***** DATA SHOWN *****
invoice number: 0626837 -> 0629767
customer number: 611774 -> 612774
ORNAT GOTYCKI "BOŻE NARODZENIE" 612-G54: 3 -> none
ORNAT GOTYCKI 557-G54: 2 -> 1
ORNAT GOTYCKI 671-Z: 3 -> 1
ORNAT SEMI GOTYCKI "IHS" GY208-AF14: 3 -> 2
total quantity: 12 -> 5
*****
***** DATA SHOWN *****
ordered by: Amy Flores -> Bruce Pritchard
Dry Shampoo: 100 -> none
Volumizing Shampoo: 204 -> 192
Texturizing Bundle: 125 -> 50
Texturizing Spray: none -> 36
*****
***** DATA SHOWN *****
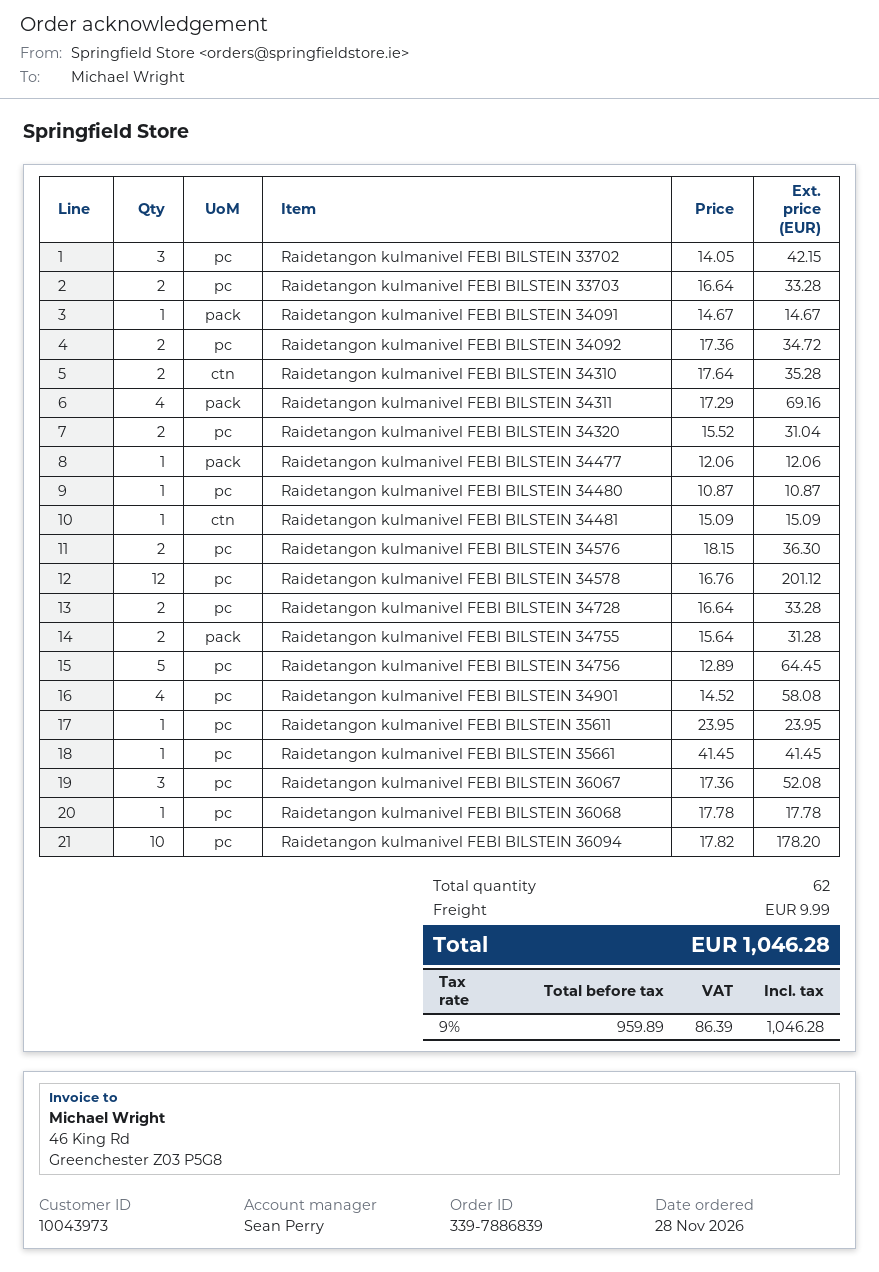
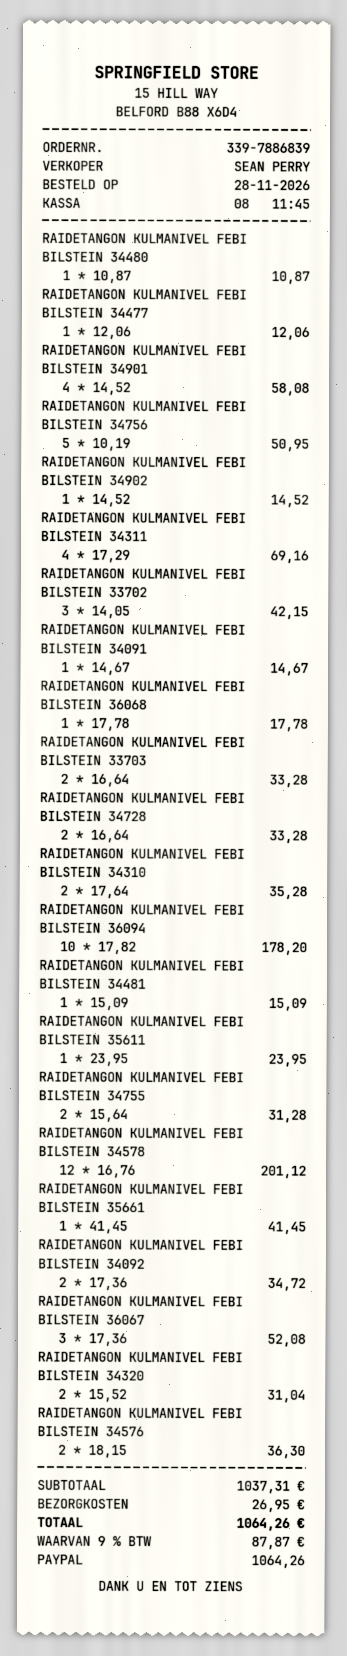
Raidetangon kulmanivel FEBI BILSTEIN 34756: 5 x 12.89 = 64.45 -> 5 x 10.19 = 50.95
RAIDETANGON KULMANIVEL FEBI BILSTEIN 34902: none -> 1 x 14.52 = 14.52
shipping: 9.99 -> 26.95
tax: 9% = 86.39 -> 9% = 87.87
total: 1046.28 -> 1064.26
*****
WHAT YOU ARE ASKED TO DO: Copy each line of the preceding data that contains the string "Texturizing".

TASK RESPONSE:
Texturizing Bundle: 125 -> 50
Texturizing Spray: none -> 36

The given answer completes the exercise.